Secret Push Protection Monitoring
When to use this runbook?
This runbook is intended to be used when monitoring the secret push protection feature to identify and mitigate any reliability issues or performance regressions that may occur when it is enabled on Gitlab.com. The runbook can also be used to understand more about relevant dashboards below and how to improve them:
What to monitor?
While the feature, in its current form, doesn’t have any external components and is entirely encapsulated within the application server as a dependency, it does interact with a number of components as can be seen in this push event sequence diagram. Those components are:
- GitLab Shell (Git over SSH):
git-receive-pack
- Workhorse (Git over HTTP/S):
git-receive-pack
- Gitaly:
SSHReceivePack
PostReceivePack
PreReceiveHook
ListAllBlobs()
RPCListBlobs()
RPCGetTreeEntries()
RPC
- Rails:
/internal/allowed
Endpoint
Below is a sequence diagram showing the entire workflow whether a git push
takes place over HTTP or SSH:
sequenceDiagram actor User User->>+Workhorse/GitLab Shell: git push Workhorse/GitLab Shell->>+Gitaly: tcp/ssh Gitaly->>+Gitaly: PostReceivePack/SSHReceivePack Gitaly->>+Gitaly: git-receive-pack Gitaly->>+Gitaly: PreReceiveHook Gitaly->>+Rails: grpc Note over Gitaly, Rails: invokes /internal/allowed endpoint Rails->>+Rails: GitLab::GitAccess Rails->>+Rails: EE::GitLab::Checks::ChangesAccess Note over Rails: runs Gitlab::Checks::SecretsCheck break when special commit message flag is found Rails->>+Gitaly: push check skipped Gitaly->>+Workhorse/GitLab Shell: outcome of push Workhorse/GitLab Shell->>+User: outcome of push end break when push option is passed Rails->>+Gitaly: push check skipped Gitaly->>+Workhorse/GitLab Shell: outcome of push Workhorse/GitLab Shell->>+User: outcome of push end Rails->>+Gitaly: ListBlobs or ListAllBlobs Note over Gitaly, Rails: depends on quarantine directory existence Gitaly->>+Rails: grpc Rails->>+gitlab-secret_detection: gitlab-secret_detection::Scan alt no secret detected gitlab-secret_detection->>+gitlab-secret_detection: scan blob gitlab-secret_detection->>+Rails: success Rails->>+Gitaly: accept - no secret detected else scan timeout gitlab-secret_detection->>+gitlab-secret_detection: scan blob gitlab-secret_detection->>+Rails: fail - timeout Rails->>+Gitaly: accept - scan timeout else secret detected gitlab-secret_detection->>+gitlab-secret_detection: scan blob gitlab-secret_detection->>+Rails: fail - secret found Rails->>+Gitaly: GetTreeEntries Note over Gitaly, Rails: retrieves blobs' file path and commit sha Gitaly->>+Rails: grpc Rails->>+Rails: Format Response Rails->>+Gitaly: reject - secret detected end Gitaly->>+Workhorse/GitLab Shell: outcome of push Workhorse/GitLab Shell->>+User: outcome of push
Note: PreReceiveHook
is not to be confused with git’s pre-receive hook. In fact, the former is a binary wrapper around the actual git hook. Please read more about the hook setup in Gitaly’s documentation.
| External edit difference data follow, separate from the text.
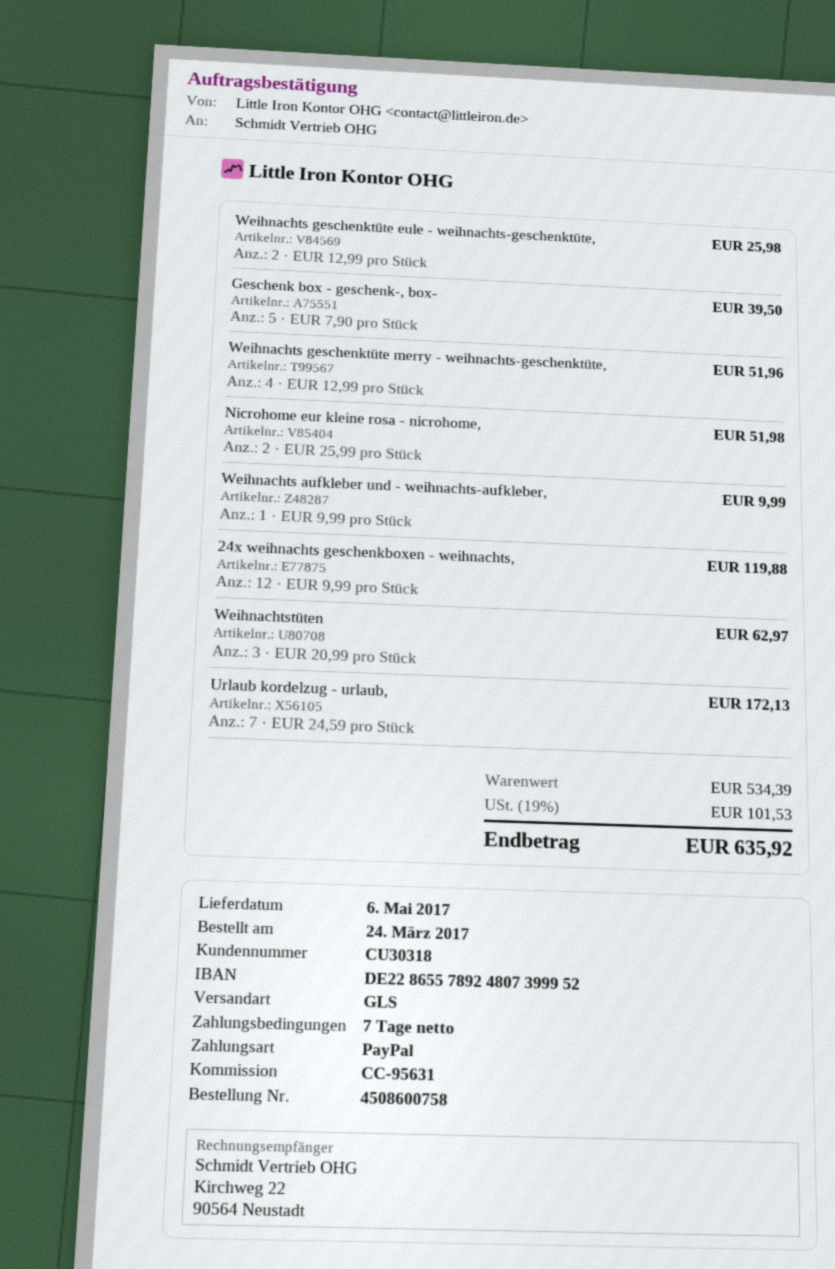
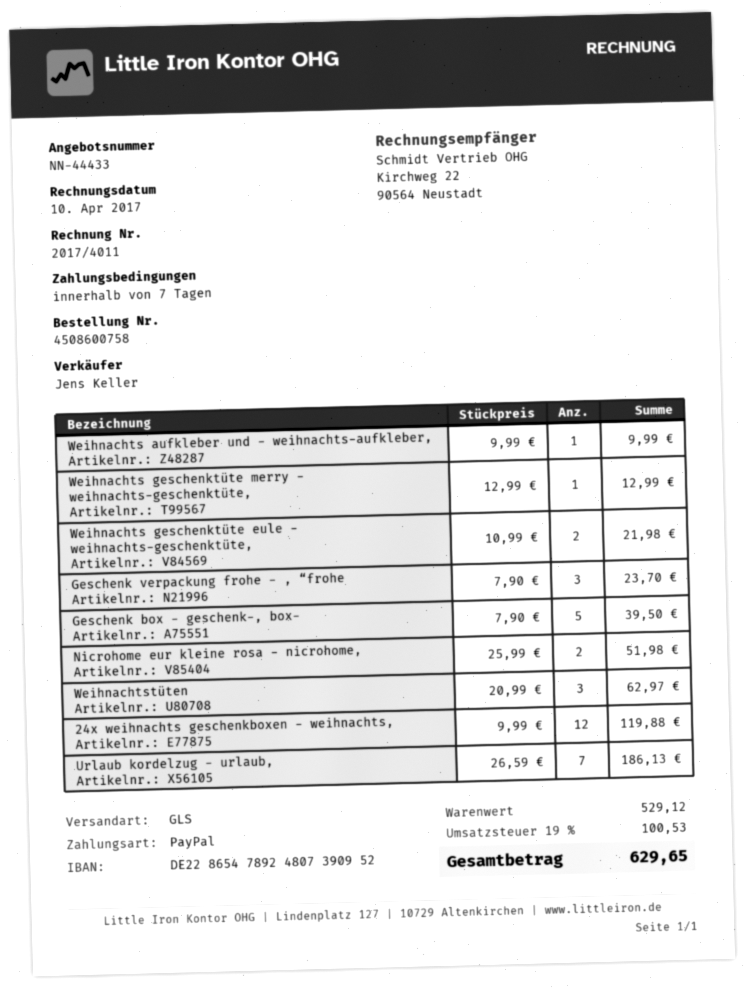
bank account: DE22865578924807399952 -> DE22865478924807390952
Weihnachts geschenktüte eule - weihnachts-geschenktüte,: 2 x 12.99 = 25.98 -> 2 x 10.99 = 21.98
Weihnachts geschenktüte merry - weihnachts-geschenktüte,: 4 x 12.99 = 51.96 -> 1 x 12.99 = 12.99
Urlaub kordelzug - urlaub,: 7 x 24.59 = 172.13 -> 7 x 26.59 = 186.13
Geschenk verpackung frohe - , “frohe: none -> 3 x 7.90 = 23.70
subtotal: 534.39 -> 529.12
tax: 19% = 101.53 -> 19% = 100.53
total: 635.92 -> 629.65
These components are therefore the main elements we are trying to focus on when monitoring the feature.
How we monitor the feature?
As discussed above, the functionality spans a number of components. Therefore, are three main tools we could use for monitoring the feature:
- Kibana (Logs)
- Staging
pubsub-rails-inf-gstg
pubsub-gitaly-inf-gstg
pubsub-workhorse-inf-gstg
pubsub-shell-inf-gstg
- Production
pubsub-rails-inf-gprd
pubsub-gitaly-inf-gprd
pubsub-workhorse-inf-gprd
pubsub-shell-inf-gprd
- Staging
- Prometheus/Grafana (Metrics)
- Sentry (Error Tracking)
This runbook focuses primarly on the Prometheus metrics available in Grafana, but also shares brief information about other tools and how they could be used. In later iterations, this may change as the feature grows and develops.
How to check the logs emitted from the feature?
To check the logs emitted from the feature, please look at the following Kibana views:
Note: Kibana retain logs for only 7 days.
How to identify and mitigate a reliability or performance issue with the feature?
The overview dashboard is the main dashboard we have built to monitor the feature. That’s where anyone should start to look when trying to identify reliability or performance issues.
The dashboard itself is split into 4 rows (or sections), with each containing a number of panels as below.
GitLab Shell (Git over SSH)
This section monitors the stability of certain operations related to the feature within Gitlab Shell
, which is a set of executables created to handle Git SSH sessions. The tool itself does not handle SSH directly, but instead the SSH server/daemon gitlab-sshd
maintain all connections with clients and calls up Rails via GitLab Shell to perform authorization or access checks. Please check this diagram and this description of a request cycle for more information on how that works.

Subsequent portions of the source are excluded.